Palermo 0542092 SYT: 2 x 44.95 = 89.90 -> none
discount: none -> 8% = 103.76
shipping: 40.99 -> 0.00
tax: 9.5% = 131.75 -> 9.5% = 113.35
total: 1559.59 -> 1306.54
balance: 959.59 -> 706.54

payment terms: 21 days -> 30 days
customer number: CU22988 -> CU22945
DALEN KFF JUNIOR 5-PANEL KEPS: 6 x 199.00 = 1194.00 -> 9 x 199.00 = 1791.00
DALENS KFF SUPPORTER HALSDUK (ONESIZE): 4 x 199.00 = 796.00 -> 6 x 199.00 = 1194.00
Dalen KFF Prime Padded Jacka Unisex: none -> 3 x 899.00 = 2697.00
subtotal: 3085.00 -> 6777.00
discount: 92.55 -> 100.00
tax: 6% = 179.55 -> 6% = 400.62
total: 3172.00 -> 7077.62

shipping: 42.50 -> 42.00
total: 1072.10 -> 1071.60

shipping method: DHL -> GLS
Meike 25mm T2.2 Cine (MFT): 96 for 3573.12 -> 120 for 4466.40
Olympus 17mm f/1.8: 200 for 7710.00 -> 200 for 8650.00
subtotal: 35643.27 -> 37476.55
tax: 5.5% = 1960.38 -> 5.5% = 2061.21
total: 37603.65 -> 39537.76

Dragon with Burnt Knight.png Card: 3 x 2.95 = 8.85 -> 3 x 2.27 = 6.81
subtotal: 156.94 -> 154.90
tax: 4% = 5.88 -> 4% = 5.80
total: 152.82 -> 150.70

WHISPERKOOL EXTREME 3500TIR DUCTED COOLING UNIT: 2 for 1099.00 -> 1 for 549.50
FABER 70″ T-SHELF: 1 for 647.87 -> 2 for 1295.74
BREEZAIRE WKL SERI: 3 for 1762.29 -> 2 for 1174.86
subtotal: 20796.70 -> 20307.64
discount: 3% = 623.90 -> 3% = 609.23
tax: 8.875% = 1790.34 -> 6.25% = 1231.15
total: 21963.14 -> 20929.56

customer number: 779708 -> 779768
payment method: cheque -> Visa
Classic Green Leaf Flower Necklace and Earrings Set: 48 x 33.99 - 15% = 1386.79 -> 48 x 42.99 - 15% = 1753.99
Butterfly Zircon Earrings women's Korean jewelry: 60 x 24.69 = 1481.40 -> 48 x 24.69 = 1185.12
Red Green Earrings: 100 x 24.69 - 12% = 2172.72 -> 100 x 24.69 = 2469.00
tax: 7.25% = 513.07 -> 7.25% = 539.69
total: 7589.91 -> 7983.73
=====
Filter the entries and copy each line with "Earrings".

Classic Green Leaf Flower Necklace and Earrings Set: 48 x 33.99 - 15% = 1386.79 -> 48 x 42.99 - 15% = 1753.99
Butterfly Zircon Earrings women's Korean jewelry: 60 x 24.69 = 1481.40 -> 48 x 24.69 = 1185.12
Red Green Earrings: 100 x 24.69 - 12% = 2172.72 -> 100 x 24.69 = 2469.00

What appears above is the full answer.